WHAT THE TASK REQUIRES | I need the records below restated word for word, without their pictures.

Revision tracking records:
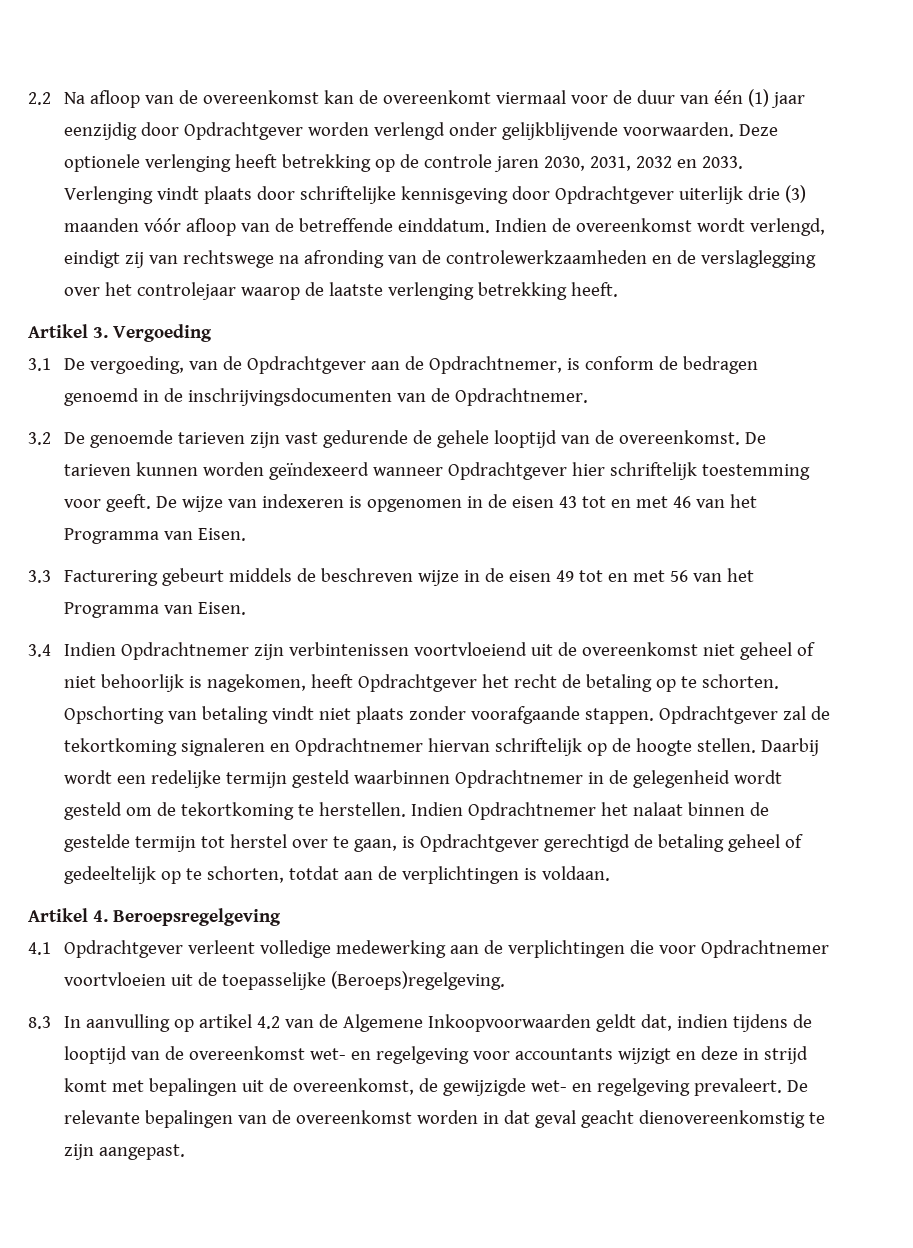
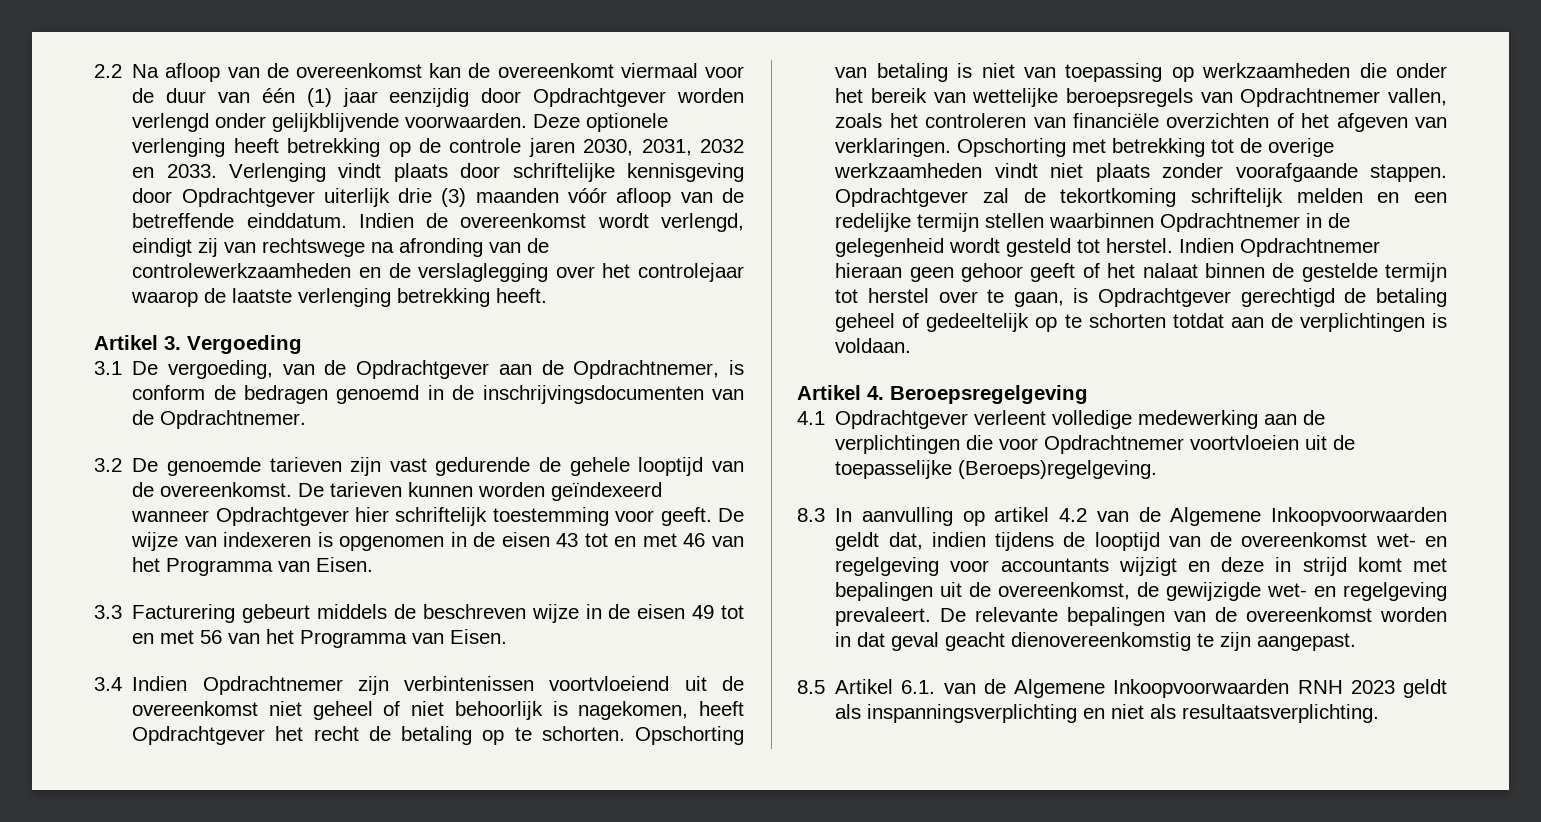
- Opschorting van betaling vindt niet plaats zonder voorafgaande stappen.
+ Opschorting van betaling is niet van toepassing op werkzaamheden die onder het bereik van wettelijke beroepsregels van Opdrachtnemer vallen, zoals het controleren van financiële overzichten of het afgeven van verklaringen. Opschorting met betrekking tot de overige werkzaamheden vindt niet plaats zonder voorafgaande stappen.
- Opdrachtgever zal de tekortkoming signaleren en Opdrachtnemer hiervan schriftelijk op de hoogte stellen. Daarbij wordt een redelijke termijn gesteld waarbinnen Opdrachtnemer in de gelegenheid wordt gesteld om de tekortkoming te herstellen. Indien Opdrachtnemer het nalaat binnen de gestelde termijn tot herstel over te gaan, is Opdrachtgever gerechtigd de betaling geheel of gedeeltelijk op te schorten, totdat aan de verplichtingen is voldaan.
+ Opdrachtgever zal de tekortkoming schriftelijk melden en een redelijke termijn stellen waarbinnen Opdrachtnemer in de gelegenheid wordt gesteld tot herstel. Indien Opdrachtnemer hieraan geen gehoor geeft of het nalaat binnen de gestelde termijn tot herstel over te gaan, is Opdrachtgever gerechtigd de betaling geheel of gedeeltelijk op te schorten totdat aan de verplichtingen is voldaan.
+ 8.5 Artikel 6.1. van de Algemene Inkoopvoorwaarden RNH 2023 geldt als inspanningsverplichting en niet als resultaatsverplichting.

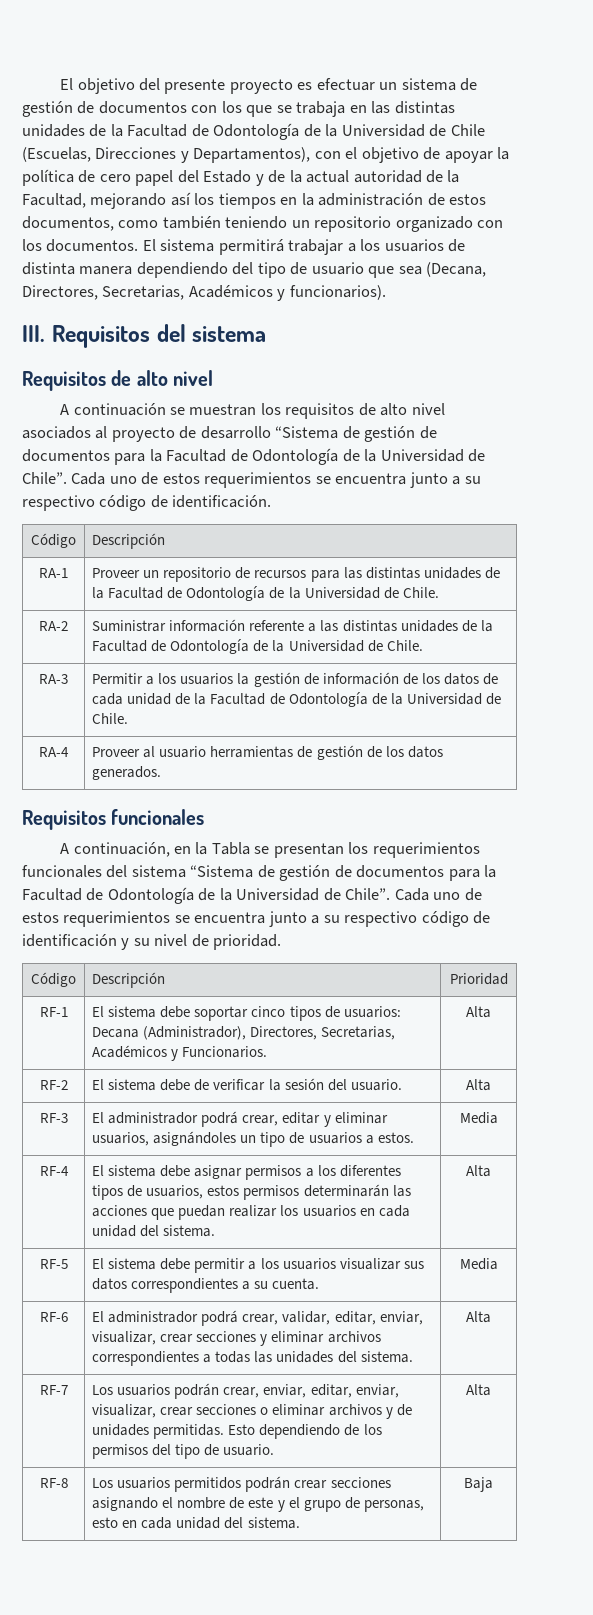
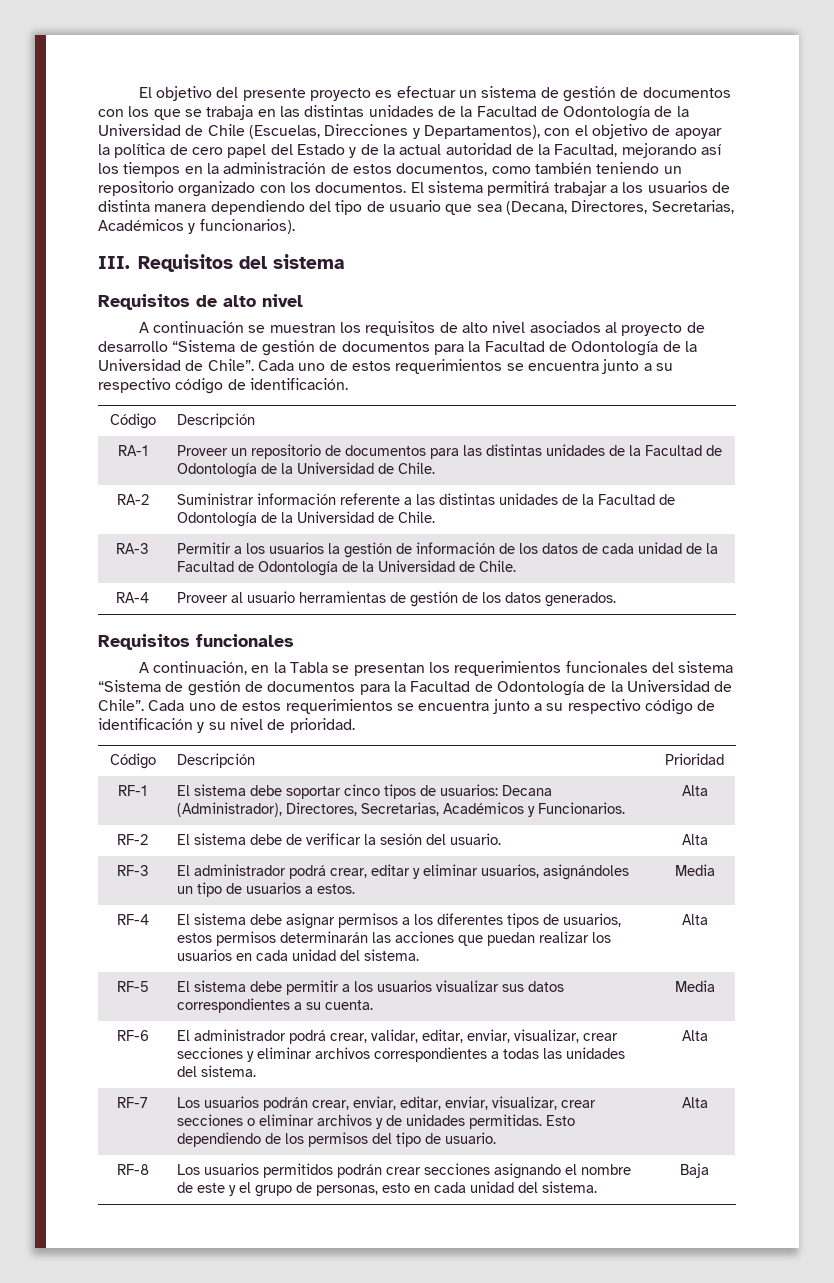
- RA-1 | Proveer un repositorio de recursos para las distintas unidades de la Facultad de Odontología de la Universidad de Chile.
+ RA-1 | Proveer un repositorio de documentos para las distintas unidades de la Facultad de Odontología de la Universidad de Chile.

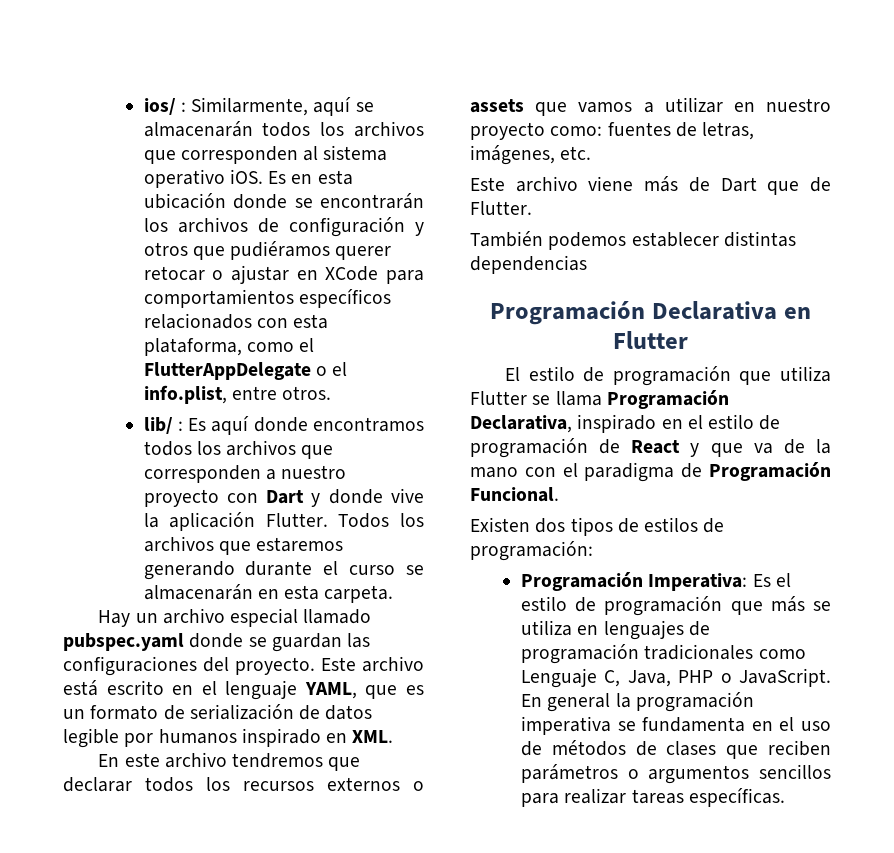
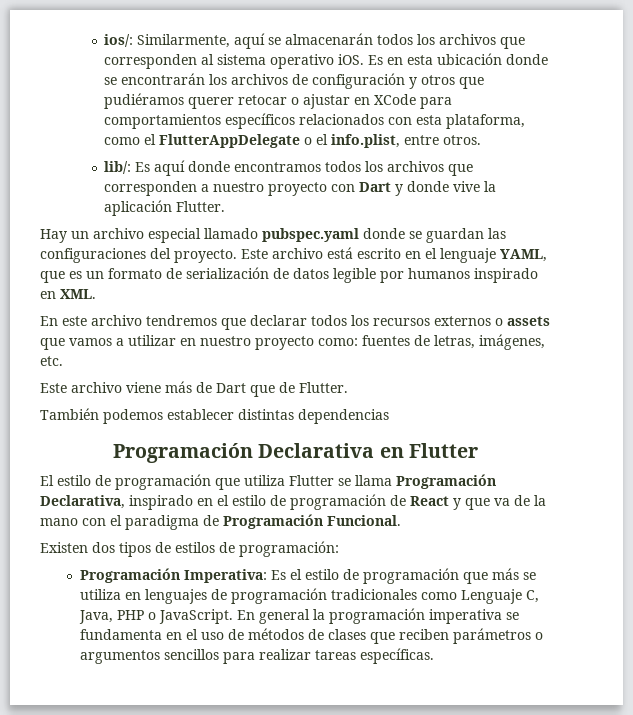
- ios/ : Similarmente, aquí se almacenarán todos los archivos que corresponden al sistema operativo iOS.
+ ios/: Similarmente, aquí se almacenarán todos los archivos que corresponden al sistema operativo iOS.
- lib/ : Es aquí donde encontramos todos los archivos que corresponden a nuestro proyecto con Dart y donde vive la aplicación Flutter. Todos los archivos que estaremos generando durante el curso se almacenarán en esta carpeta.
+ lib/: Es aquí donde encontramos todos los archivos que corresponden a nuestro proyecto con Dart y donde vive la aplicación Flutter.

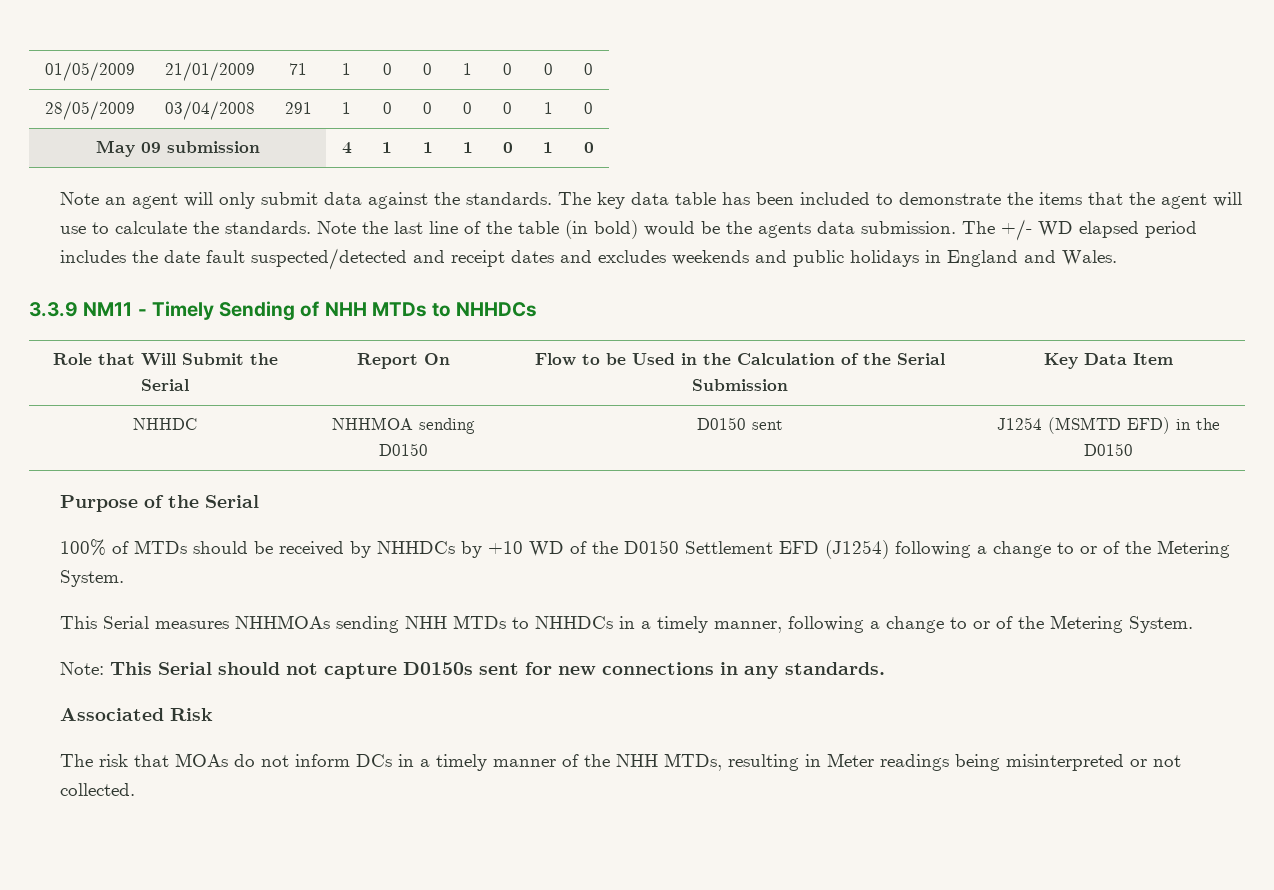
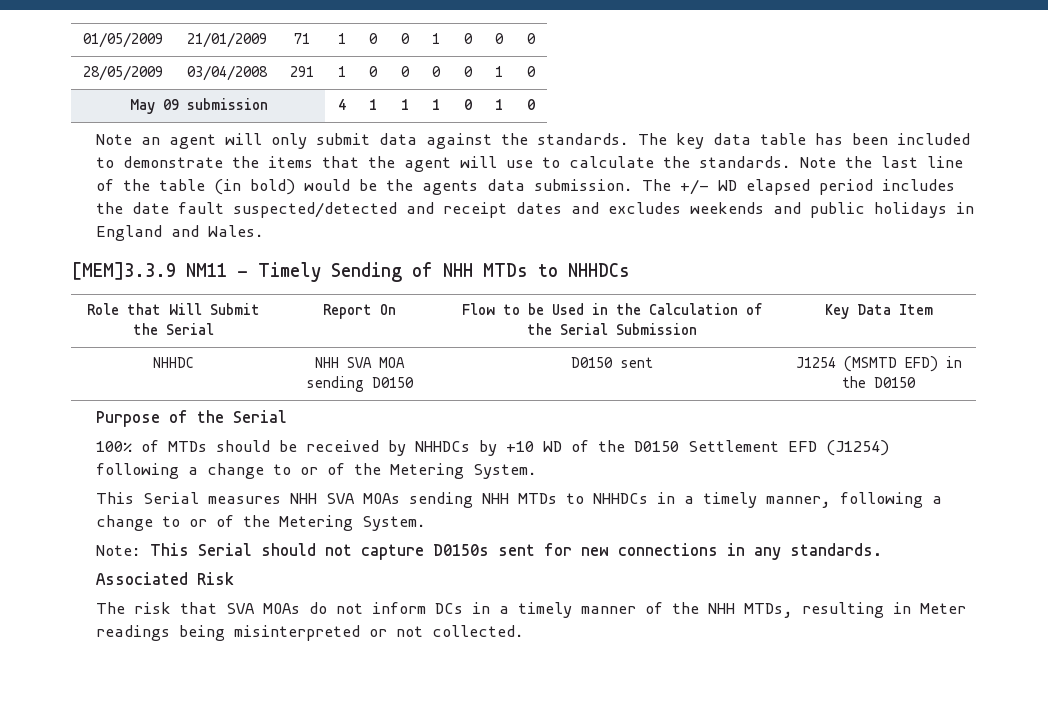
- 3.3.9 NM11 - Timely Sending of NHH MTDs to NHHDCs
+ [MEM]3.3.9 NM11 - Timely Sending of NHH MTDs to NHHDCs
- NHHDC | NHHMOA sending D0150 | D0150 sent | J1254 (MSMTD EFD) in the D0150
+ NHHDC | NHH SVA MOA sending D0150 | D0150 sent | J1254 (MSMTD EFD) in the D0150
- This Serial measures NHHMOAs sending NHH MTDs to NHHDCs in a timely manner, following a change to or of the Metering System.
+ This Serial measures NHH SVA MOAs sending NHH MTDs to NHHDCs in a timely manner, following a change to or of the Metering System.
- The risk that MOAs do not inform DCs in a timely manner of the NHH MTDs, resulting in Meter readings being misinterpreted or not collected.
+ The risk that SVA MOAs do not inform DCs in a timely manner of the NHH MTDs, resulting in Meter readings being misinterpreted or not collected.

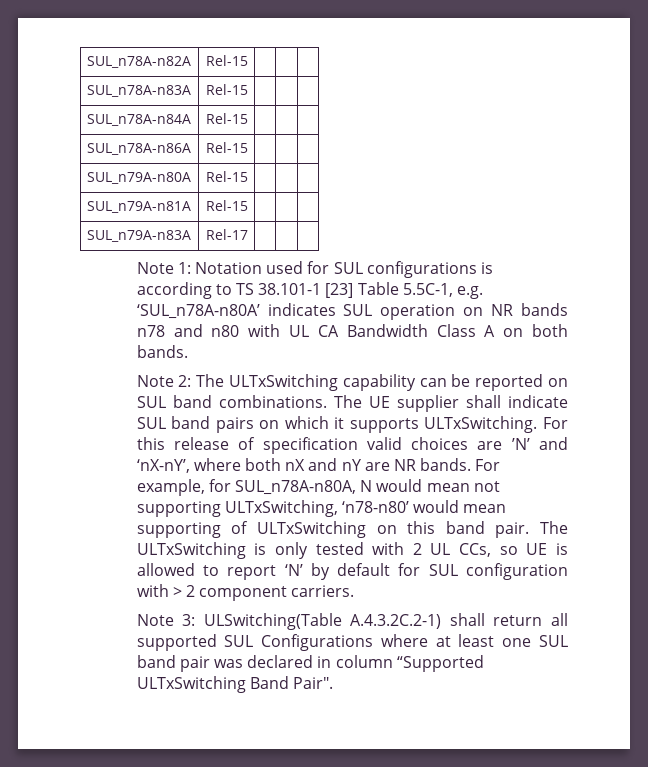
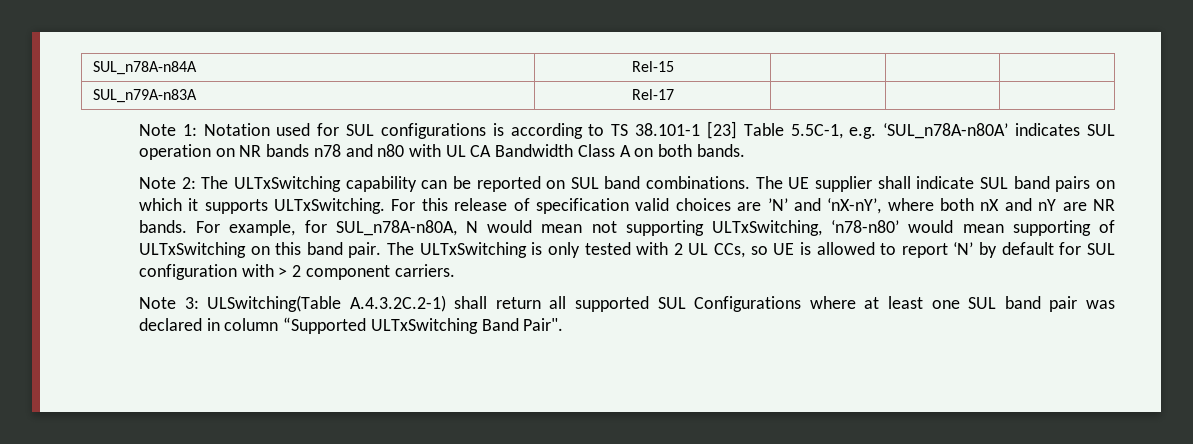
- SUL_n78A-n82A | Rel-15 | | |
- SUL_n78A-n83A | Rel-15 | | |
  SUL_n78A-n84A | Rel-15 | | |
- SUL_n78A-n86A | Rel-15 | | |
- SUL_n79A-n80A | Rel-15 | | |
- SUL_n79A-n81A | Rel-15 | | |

REPLY TO THE EXERCISE |
- Opschorting van betaling vindt niet plaats zonder voorafgaande stappen.
+ Opschorting van betaling is niet van toepassing op werkzaamheden die onder het bereik van wettelijke beroepsregels van Opdrachtnemer vallen, zoals het controleren van financiële overzichten of het afgeven van verklaringen. Opschorting met betrekking tot de overige werkzaamheden vindt niet plaats zonder voorafgaande stappen.
- Opdrachtgever zal de tekortkoming signaleren en Opdrachtnemer hiervan schriftelijk op de hoogte stellen. Daarbij wordt een redelijke termijn gesteld waarbinnen Opdrachtnemer in de gelegenheid wordt gesteld om de tekortkoming te herstellen. Indien Opdrachtnemer het nalaat binnen de gestelde termijn tot herstel over te gaan, is Opdrachtgever gerechtigd de betaling geheel of gedeeltelijk op te schorten, totdat aan de verplichtingen is voldaan.
+ Opdrachtgever zal de tekortkoming schriftelijk melden en een redelijke termijn stellen waarbinnen Opdrachtnemer in de gelegenheid wordt gesteld tot herstel. Indien Opdrachtnemer hieraan geen gehoor geeft of het nalaat binnen de gestelde termijn tot herstel over te gaan, is Opdrachtgever gerechtigd de betaling geheel of gedeeltelijk op te schorten totdat aan de verplichtingen is voldaan.
+ 8.5 Artikel 6.1. van de Algemene Inkoopvoorwaarden RNH 2023 geldt als inspanningsverplichting en niet als resultaatsverplichting.

- RA-1 | Proveer un repositorio de recursos para las distintas unidades de la Facultad de Odontología de la Universidad de Chile.
+ RA-1 | Proveer un repositorio de documentos para las distintas unidades de la Facultad de Odontología de la Universidad de Chile.

- ios/ : Similarmente, aquí se almacenarán todos los archivos que corresponden al sistema operativo iOS.
+ ios/: Similarmente, aquí se almacenarán todos los archivos que corresponden al sistema operativo iOS.
- lib/ : Es aquí donde encontramos todos los archivos que corresponden a nuestro proyecto con Dart y donde vive la aplicación Flutter. Todos los archivos que estaremos generando durante el curso se almacenarán en esta carpeta.
+ lib/: Es aquí donde encontramos todos los archivos que corresponden a nuestro proyecto con Dart y donde vive la aplicación Flutter.

- 3.3.9 NM11 - Timely Sending of NHH MTDs to NHHDCs
+ [MEM]3.3.9 NM11 - Timely Sending of NHH MTDs to NHHDCs
- NHHDC | NHHMOA sending D0150 | D0150 sent | J1254 (MSMTD EFD) in the D0150
+ NHHDC | NHH SVA MOA sending D0150 | D0150 sent | J1254 (MSMTD EFD) in the D0150
- This Serial measures NHHMOAs sending NHH MTDs to NHHDCs in a timely manner, following a change to or of the Metering System.
+ This Serial measures NHH SVA MOAs sending NHH MTDs to NHHDCs in a timely manner, following a change to or of the Metering System.
- The risk that MOAs do not inform DCs in a timely manner of the NHH MTDs, resulting in Meter readings being misinterpreted or not collected.
+ The risk that SVA MOAs do not inform DCs in a timely manner of the NHH MTDs, resulting in Meter readings being misinterpreted or not collected.

- SUL_n78A-n82A | Rel-15 | | |
- SUL_n78A-n83A | Rel-15 | | |
  SUL_n78A-n84A | Rel-15 | | |
- SUL_n78A-n86A | Rel-15 | | |
- SUL_n79A-n80A | Rel-15 | | |
- SUL_n79A-n81A | Rel-15 | | |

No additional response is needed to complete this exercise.